Problem to solve:
From the first line to the last, output the data exactly as it stands, minus its pictures.

Excerpted data:
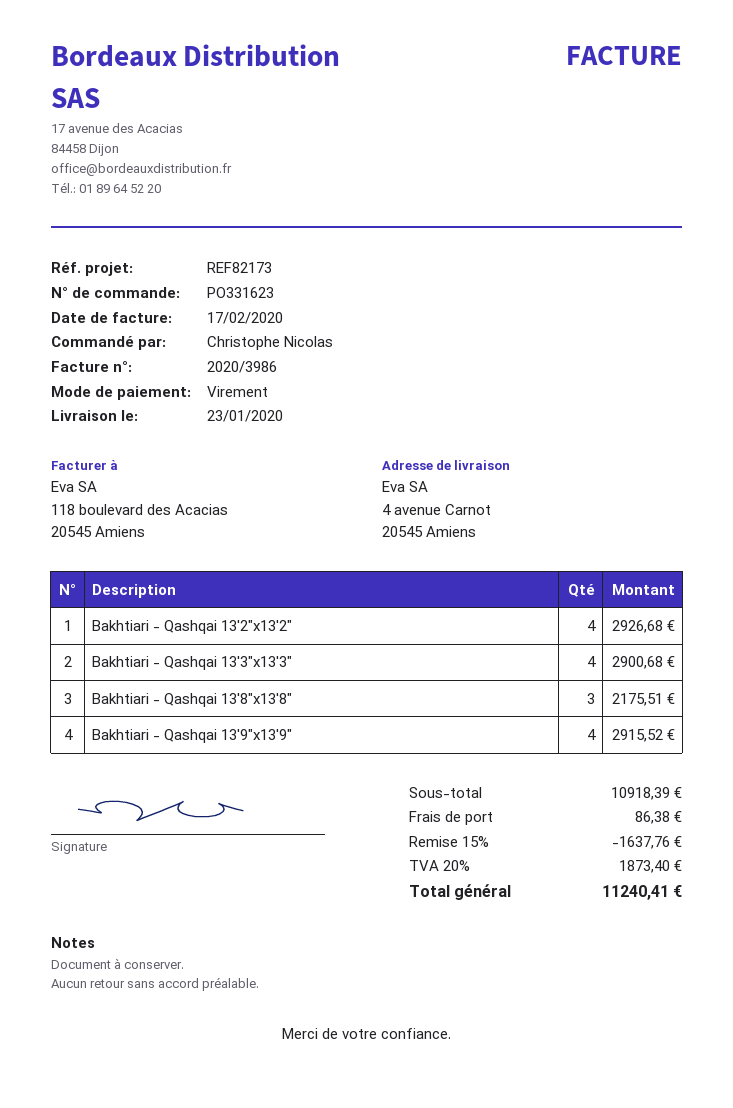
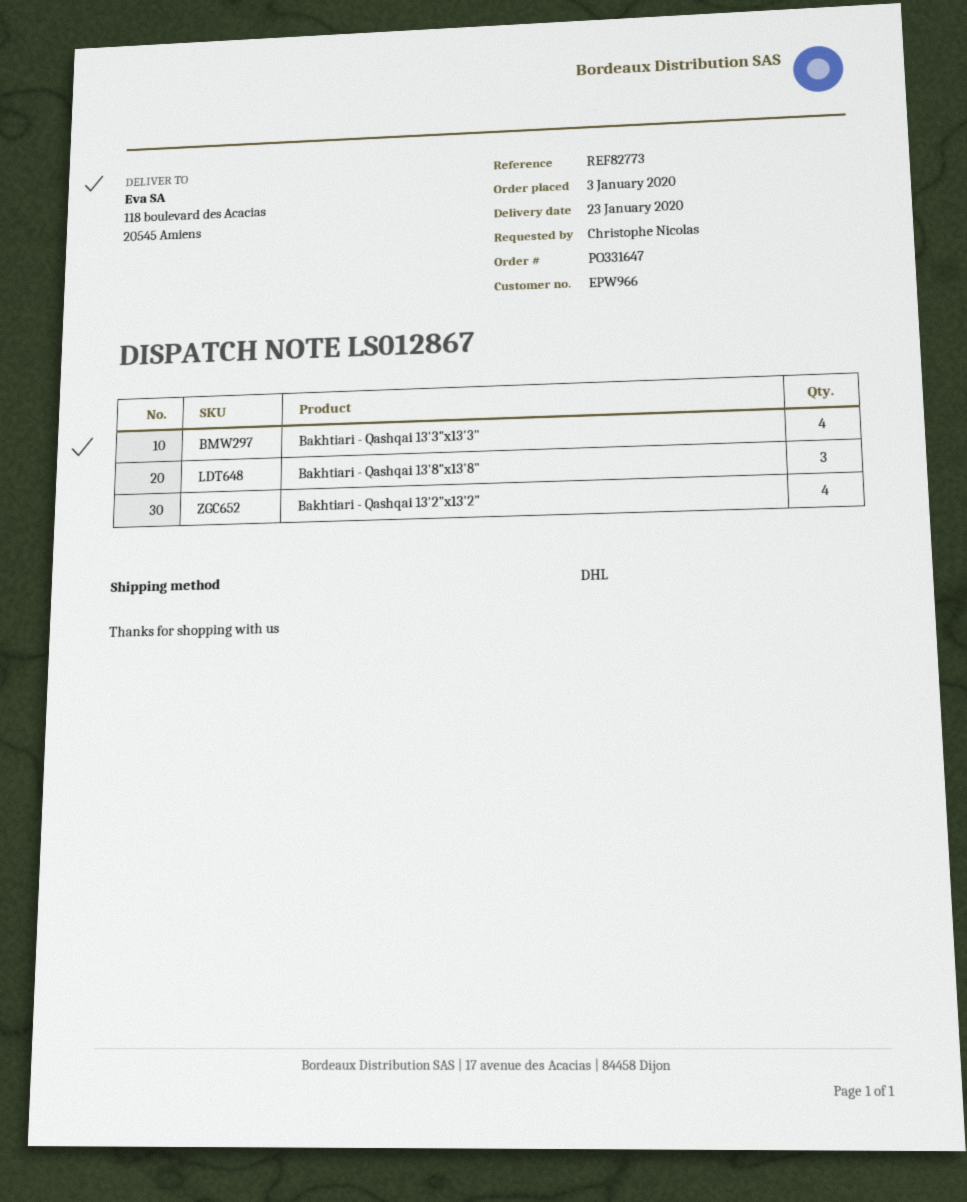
order number: PO331623 -> PO331647
reference: REF82173 -> REF82773
ship to: 4 avenue Carnot, 20545 Amiens -> 118 boulevard des Acacias, 20545 Amiens
Bakhtiari - Qashqai 13'9"x13'9": 4 -> none

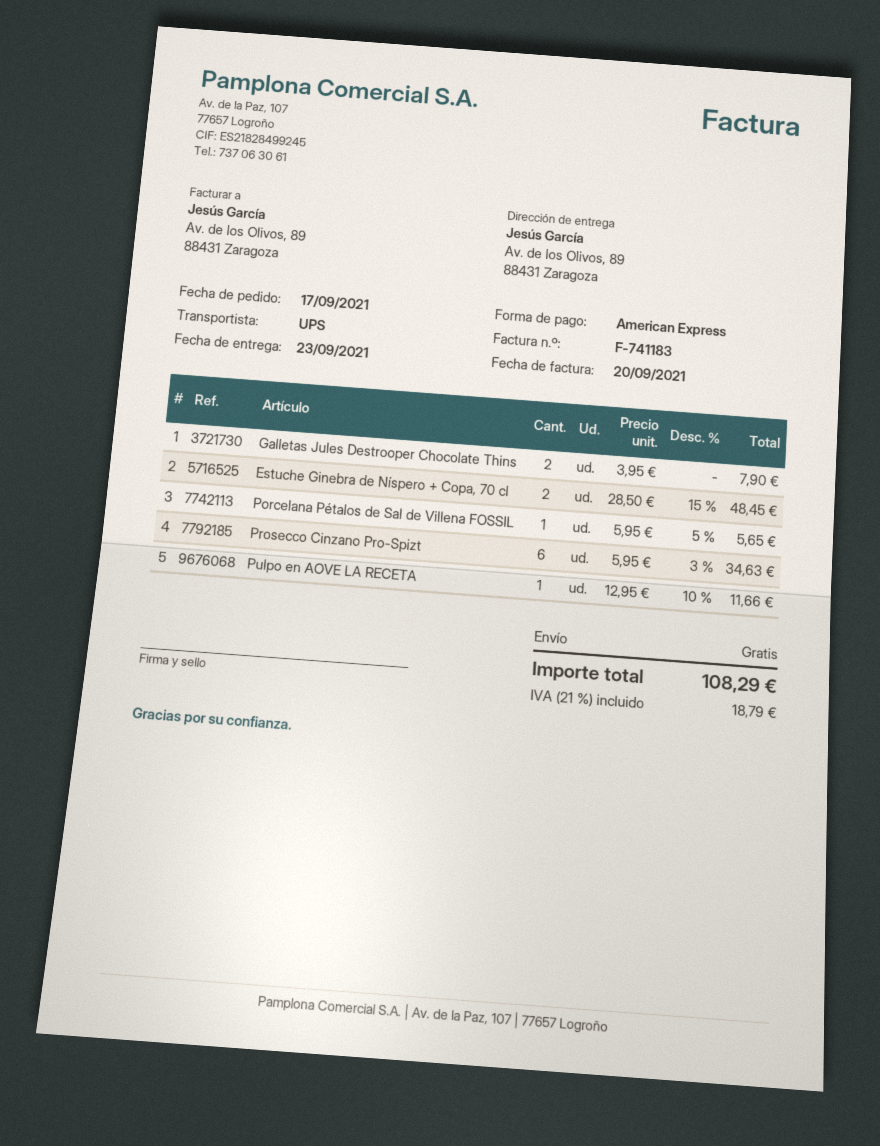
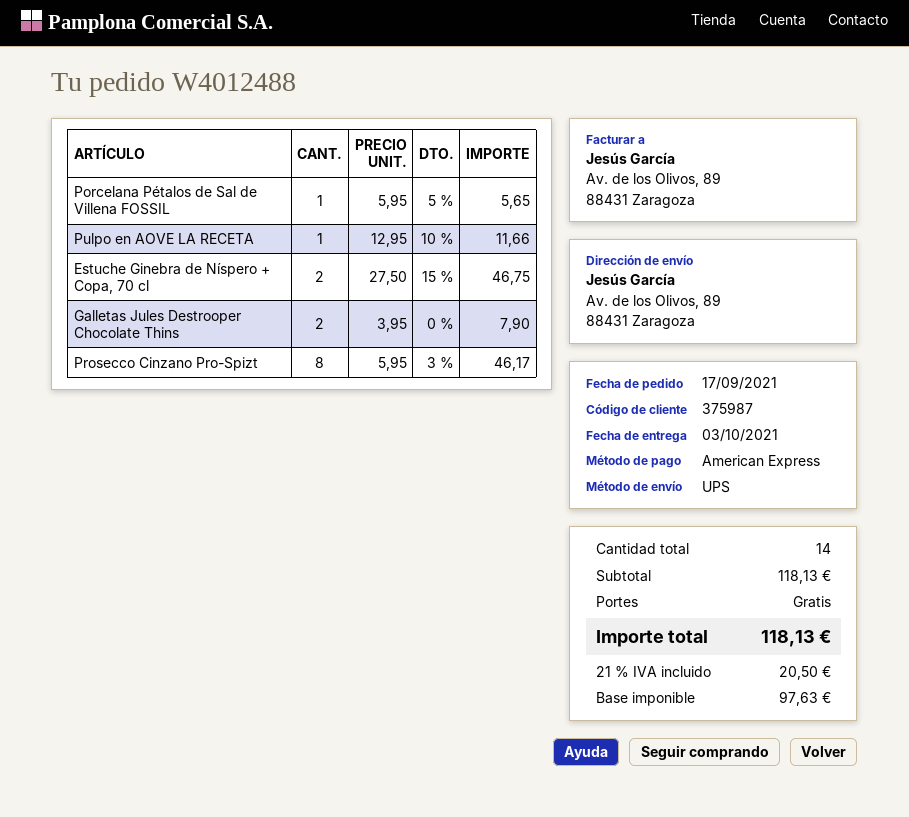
delivery date: 2021-09-23 -> 2021-10-03
Estuche Ginebra de Níspero + Copa, 70 cl: 2 x 28.50 - 15% = 48.45 -> 2 x 27.50 - 15% = 46.75
Prosecco Cinzano Pro-Spizt: 6 x 5.95 - 3% = 34.63 -> 8 x 5.95 - 3% = 46.17
tax: 21% = 18.79 -> 21% = 20.50
total: 108.29 -> 118.13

Task answer:
order number: PO331623 -> PO331647
reference: REF82173 -> REF82773
ship to: 4 avenue Carnot, 20545 Amiens -> 118 boulevard des Acacias, 20545 Amiens
Bakhtiari - Qashqai 13'9"x13'9": 4 -> none

delivery date: 2021-09-23 -> 2021-10-03
Estuche Ginebra de Níspero + Copa, 70 cl: 2 x 28.50 - 15% = 48.45 -> 2 x 27.50 - 15% = 46.75
Prosecco Cinzano Pro-Spizt: 6 x 5.95 - 3% = 34.63 -> 8 x 5.95 - 3% = 46.17
tax: 21% = 18.79 -> 21% = 20.50
total: 108.29 -> 118.13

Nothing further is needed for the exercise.